According to the invention, the third aqueous solution which is used in step c) can be water, preferably distilled, or an aqueous solution of very low concentration nitric acid, that is to say comprising preferably not more than 0.01 mo / L of nitric acid.

Step c) can be carried out at room temperature. However, it is preferably carried out at a temperature ranging from 40’C to 55’C to, again, accelerate the kinetics of uranium stripping. The extractor in which step c) takes place is therefore preferably heated to a temperature of between 40’C and 55’C.

Whatever the temperature at which step c) is carried out, bringing the organic and aqueous solutions into contact in the extractor in which this step takes place comprises circulating these solutions in an O / A flow rate ratio greater than 1 so as to obtain a de-extraction of the concentrating uranium, that is to say a de-extraction of the uranium which leads to an aqueous solution in which the concentration of uranium is higher than that presented by this element in the organic solution from which it is extracted.

In step b), the de-extraction of technetium from the organic solution From step a) is accompanied by a de-extraction of a fraction of the uranium also present in this organic solution.

Also, so that the process can lead to a quantitative recovery of ruranium initially in the first aqueous solution, this process further comprises:

- An extraction of this uranium fraction by contacting in an extractor of the aqueous solution from step b) with an organic solution identical to - that is to say of the same qualitative and quantitative composition as - the organic solution used to extract the uranium in step a), then separation of the aqueous and organic solutions; and

an introduction of the organic solution resulting from this extraction in which stage a) takes place.

Advantageously, the process of the invention further comprises a regeneration of the organic solution resulting from step c), this regeneration preferably comprising at least one washing of the organic solution with a basic aqueous solution, followed by at least minus a wash of the organic solution with an aqueous nitric acid solution.

Advantageously, the organic solution thus regenerated is divided into a first and a second fraction, the first fraction forming the organic solution of step a) and the second fraction forming the organic solution which is used to extract the fraction of uranium present in the aqueous solution from step b).

Other characteristics and advantages of the invention will emerge from the additional description which follows and which refers to the attached figures.

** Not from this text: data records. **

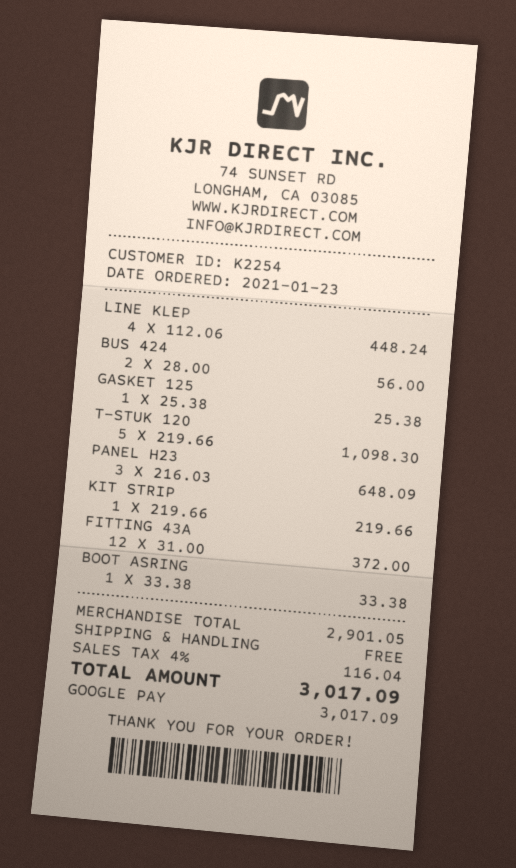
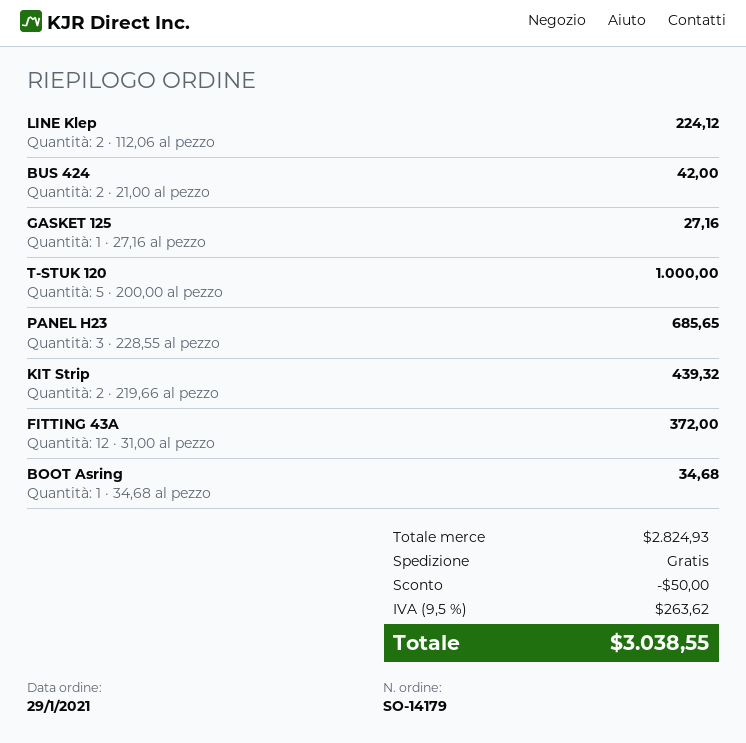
order date: 2021-01-23 -> 2021-01-29
LINE KLEP: 4 x 112.06 = 448.24 -> 2 x 112.06 = 224.12
BUS 424: 2 x 28.00 = 56.00 -> 2 x 21.00 = 42.00
GASKET 125: 1 x 25.38 = 25.38 -> 1 x 27.16 = 27.16
T-STUK 120: 5 x 219.66 = 1098.30 -> 5 x 200.00 = 1000.00
PANEL H23: 3 x 216.03 = 648.09 -> 3 x 228.55 = 685.65
KIT STRIP: 1 x 219.66 = 219.66 -> 2 x 219.66 = 439.32
BOOT ASRING: 1 x 33.38 = 33.38 -> 1 x 34.68 = 34.68
subtotal: 2901.05 -> 2824.93
discount: none -> 50.00
tax: 4% = 116.04 -> 9.5% = 263.62
total: 3017.09 -> 3038.55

It goes without saying that this additional description is given only by way of illustration of the object of the invention and should in no case be interpreted as a limitation of this object.

BRIEF DESCRIPTION OF THE FIGURES

FIG. 1 illustrates a block diagram of a preferred embodiment of the method of the invention; in this figure, the rectangles 1 to 4 represent multi-stage extractors such as those conventionally used in the field of industrial liquid-liquid extractions (mixed with decanters, pulsed columns, centrifugal extractors, etc.).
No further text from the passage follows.